Don't let that smile fool you. I was miserable. This girl got me to the finish line! 
I didn't quit. I finished. In both cases, it wasn't pretty, but I got it done. There's a certain pride in pushing through the pain and crossing that finish line! Not in the moment of course, but I'm so proud to look back and say I've never DNF'd a race. Of course, I'm not a professional athlete, and there's no money involved, unless you count my race entry fee. And I will admit, I do like getting that medal placed around my neck!

After that first marathon, I met a woman (at an Another Mother Runner house party) on crutches, who ran the same marathon I did. Slipped on a banana peel (yes, it happens!) at mile 22. Dislocated her hip and hurt her knee. She popped that hip back in and hobbled to the finish line. That had to be difficult. But she got it done. I don't know if you would call that foolish, but after 14+ weeks of training, I sure couldn't quit...

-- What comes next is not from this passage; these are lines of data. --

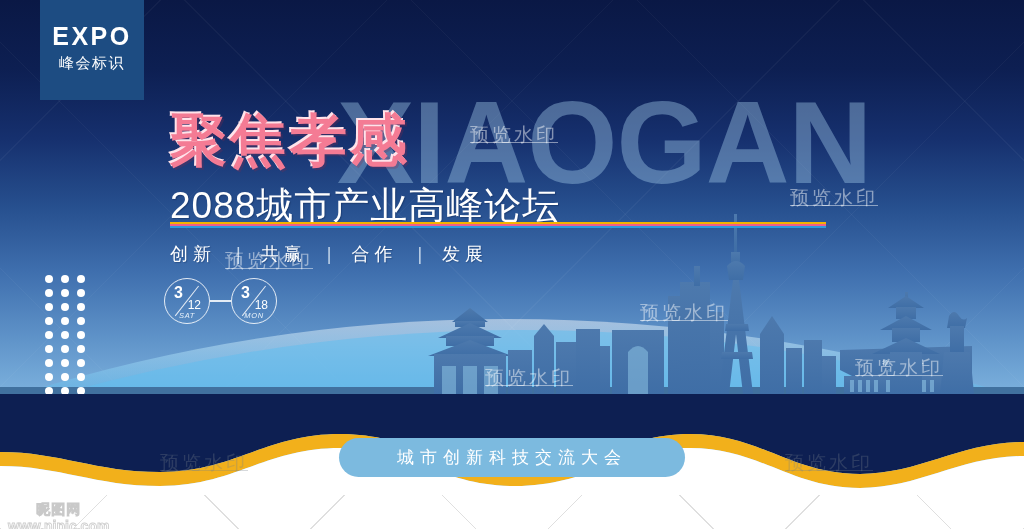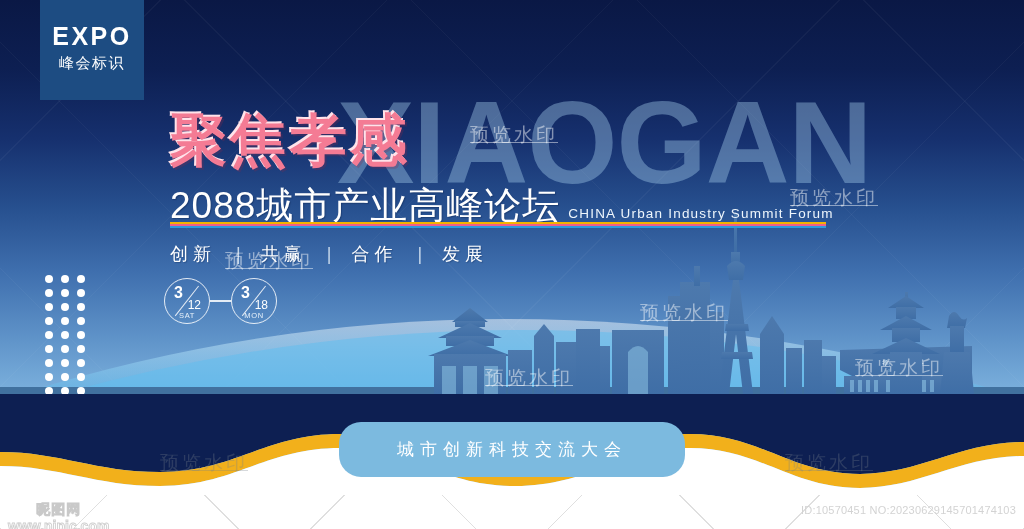--- a/index.html
+++ b/index.html
@@ -211,7 +211,6 @@
 
   <div id="sub-row">
     <span id="sub-title-cn">2088城市产业高峰论坛</span>
-    <span id="sub-title-en">CHINA Urban Industry Summit Forum</span>
   </div>
 
   <div id="rule">

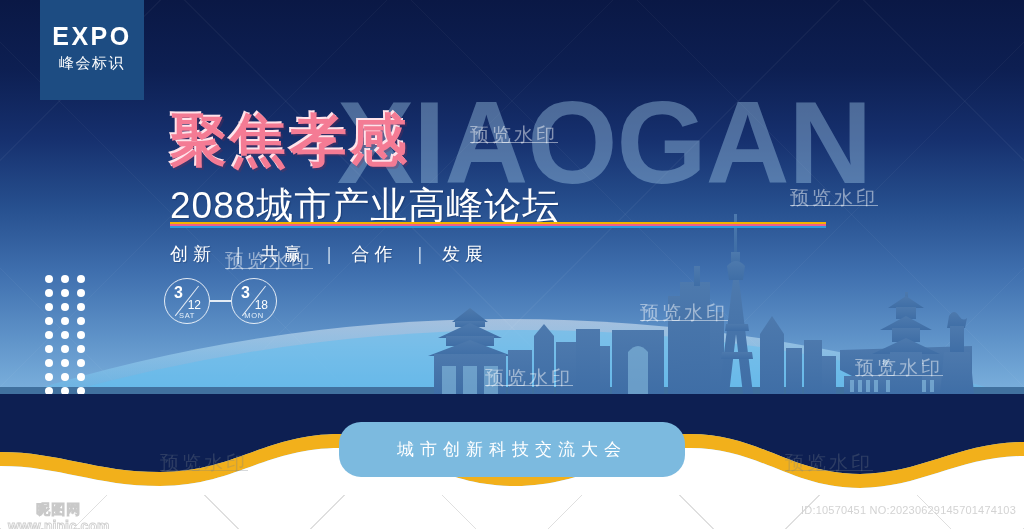--- a/index.html
+++ b/index.html
@@ -122,7 +122,7 @@
   }
   #dates .w {
     position:absolute; left:0; right:0; bottom:4px; text-align:center;
-    color:#e7f1fa; font-size:7.5px; letter-spacing:.6px; line-height:1;
+    color:#e7f1fa; font-size:7.5px; letter-spacing:.6px; line-height:1;font-style:italic;
   }
   #dates .link { width:21px; height:1.4px; background:rgba(255,255,255,.85); flex:none; }
 

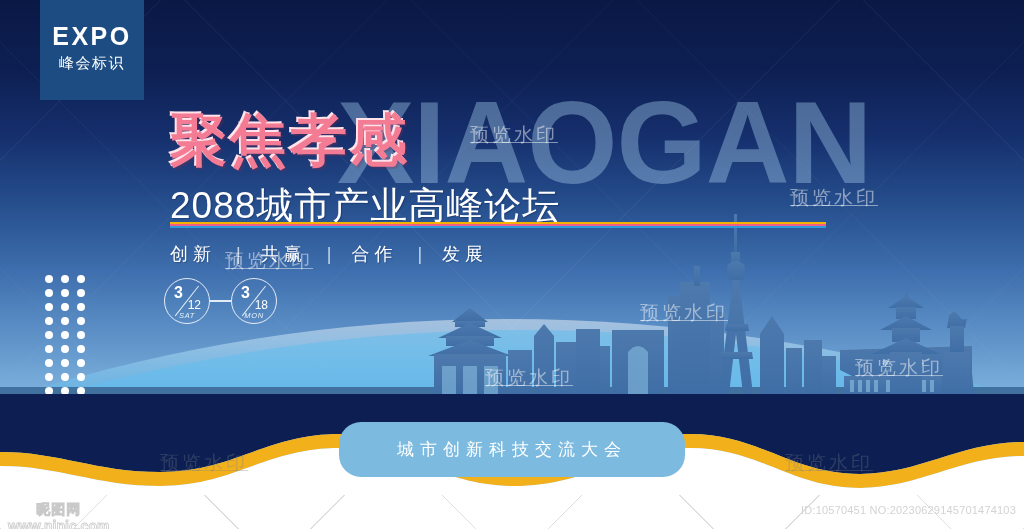--- a/index.html
+++ b/index.html
@@ -148,7 +148,7 @@
     position:absolute; left:50%; transform:translateX(-50%);
     bottom:18px; z-index:8;
     background:#7cbadf; border-radius:22px;
-    padding:16px 58px;
+    padding:8px 58px;
     color:#fff; font-size:17px; letter-spacing:6px; white-space:nowrap;
     text-align:center;
   }

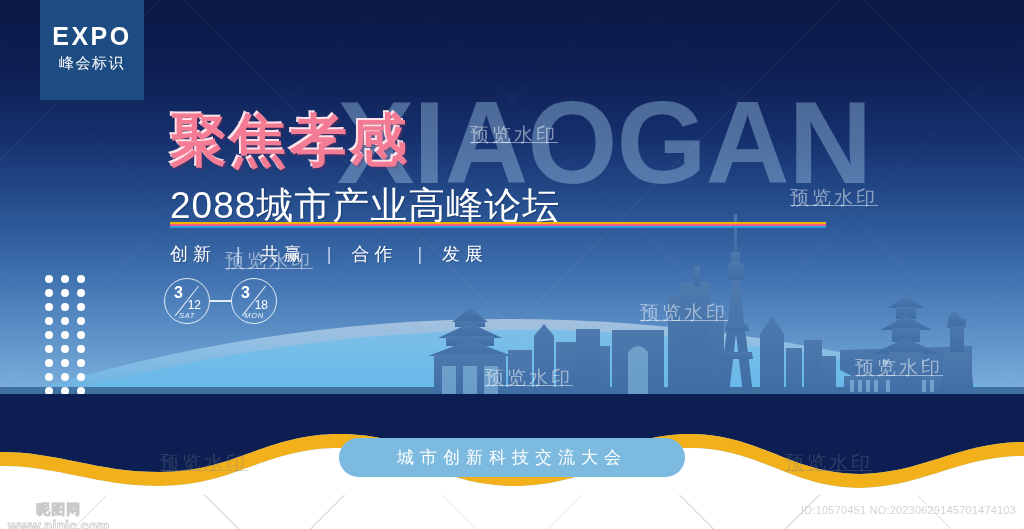--- a/index.html
+++ b/index.html
@@ -415,7 +415,6 @@
     <span class="gl">昵图网</span>
     <span class="url">www.nipic.com</span>
   </div>
-  <div id="nipic-id">ID:10570451 NO:20230629145701474103</div>
 </div>
 
 </body></html>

And so I ask you, if you trained for a race, crossed the start line, and then started to realize this wasn't going to be your race, would you quit? Or would you change your strategy? Maybe walking more than you wanted? But crossing that finish line, no matter what?  What would bring you to the breaking point?

Maybe instead of focusing on the failure of the Packers, I should be praising the Seahawks. Because they are the team that never gave up, even with that huge deficit and a less than stellar performance from their QB (hello, 4 interceptions?) But they believed they could and they did (I can and I will!). They capitalized on mistakes by the Packers in that last quarter and pulled out an improbable win. THAT is what I'm talking about. Believe and you can achieve. And never, ever give up.